ソフトウェア関連の文書で使われているoptionの中には、「one of a number of things from which only one can be chosen」(http://www.onelook.com/?w=option&ls=a)という意味よりは、単にsetting itemぐらいの意味で使われているものも多いように思います。だからoptionがrequiredのこともあればoptionalのこともあります。optionalがoptionを修飾しているとき、英日翻訳者としては一体どうするのが正しいやり方なのでしょうか。

http://help.adobe.com/en_US/Dreamweaver/10.0_API_Ref/WS074C4FF5-6E55-4336-BD31-93C9C9250FA1.htmlの{controlData.minSize}というoptionの説明の中で、「This option is optional.」という表現が使われています。
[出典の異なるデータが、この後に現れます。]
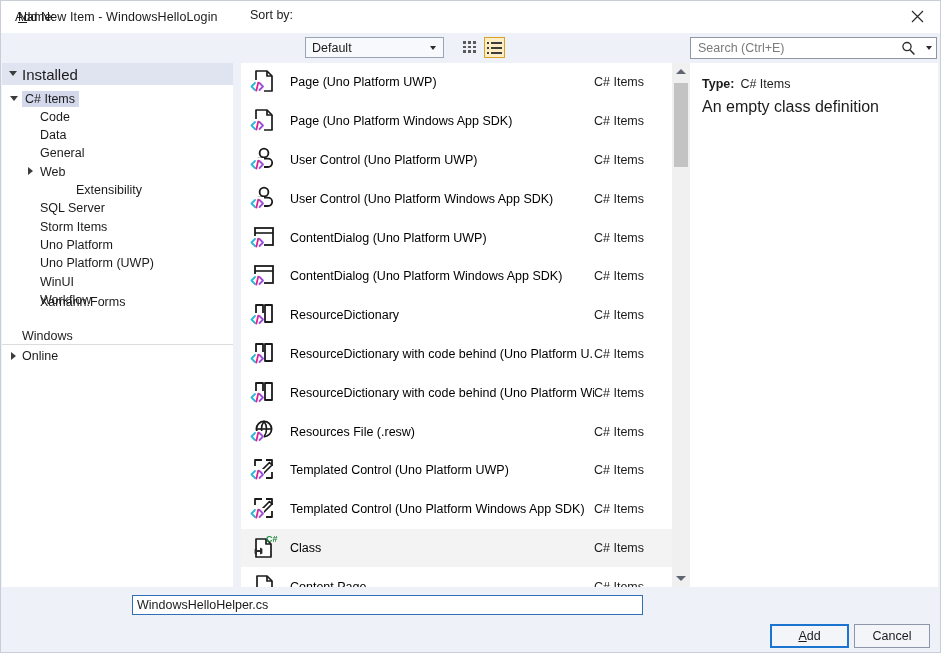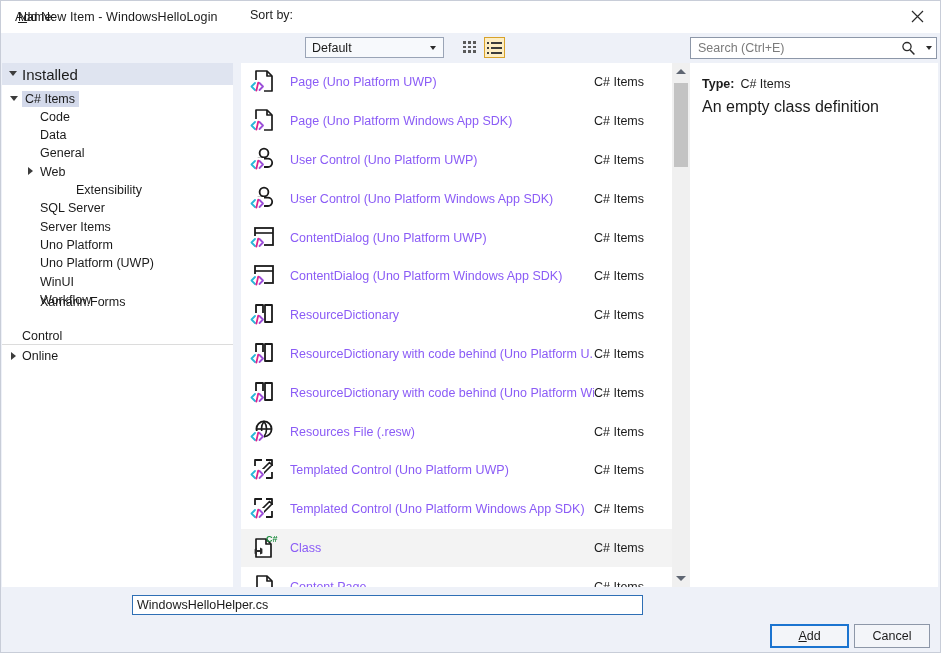"Page (Uno Platform UWP)" .row-label { color: #8b5cf6 -> #000000 }
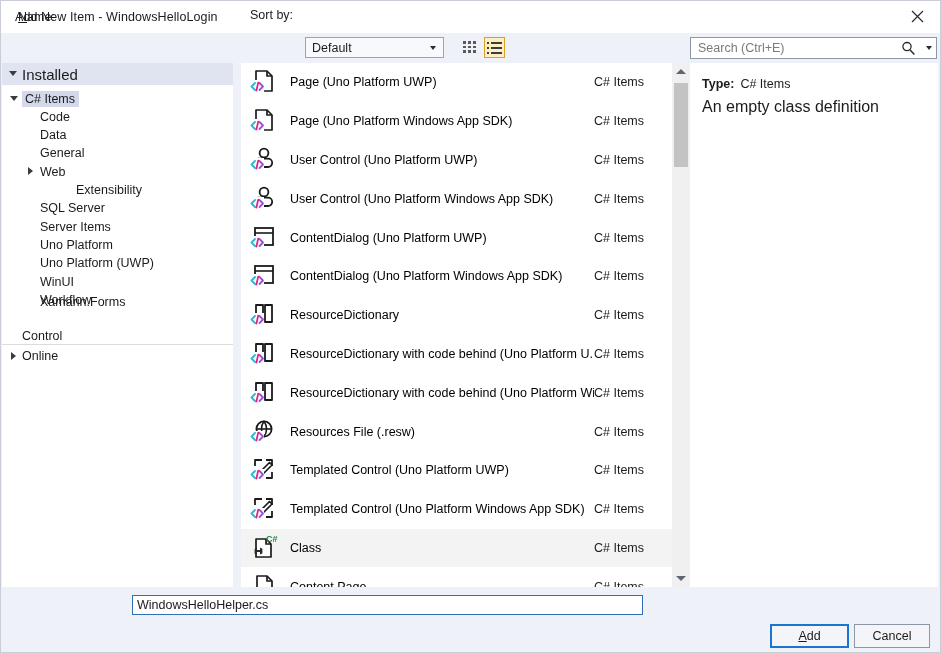"Server Items" span.lbl { text: Server -> Storm }
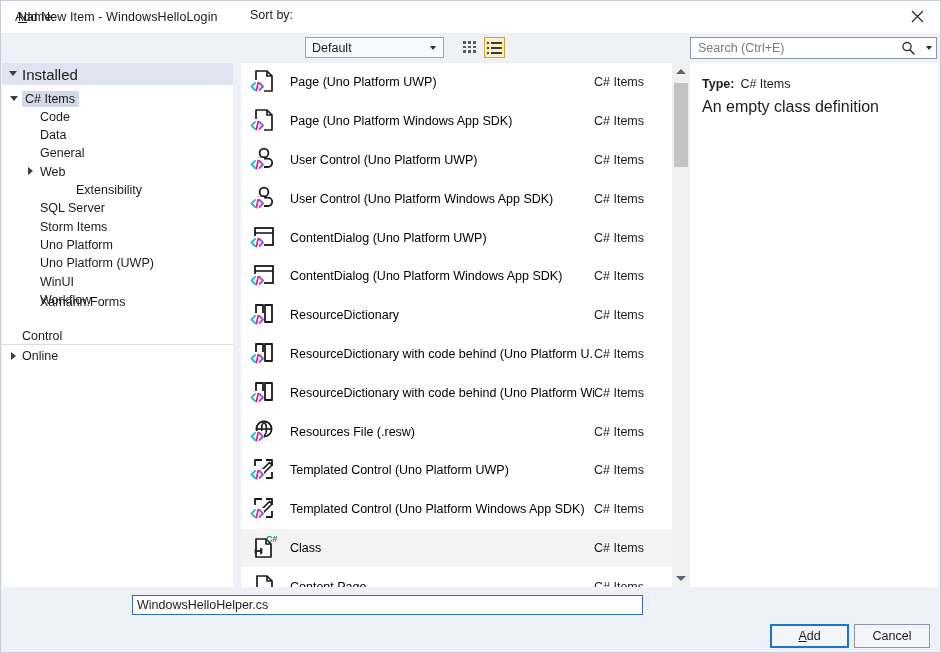"Control" span.lbl { text: Control -> Windows }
minSize only applies to controls of type PanelWindow. This option controls the minimum size that the panel can be resized to. This option is optional. If minSize is not specified, it defaults to the width and height specified in defaultGeometry and the panel cannot be resized.

この日本語版と思われるWebページでは

minSize は、PanelWindow タイプのコントロールにのみ適用されます。このオプションで、パネルのサイズを変更するときの最小サイズを指定します。このオプションはオプションです。minSize を指定しない場合、defaultGeometry で指定されている幅と高さが最小サイズとして設定され、パネルのサイズを変更できなくなります。
http://help.adobe.com/ja_JP/Dreamweaver/10.0_API_Ref/WS074C4FF5-6E55-4336-BD31-93C9C9250FA1.html

きっちり「このオプションはオプションです。」と訳されてますね。もしかして技術の専門家だったら、「このオプションはオプション」と言われてその意味を瞬時に理解できるのでしょうか。
ちなみに、最初に書いたリファレンスマニュアルは1冊だけではなかったのですが、別マニュアルではoptionalが「任意」などと訳されていました。マニュアルごとにTMが分かれてるからなのですが、同じソースクライアントでもこのような単語の訳の統一は難しいのですね。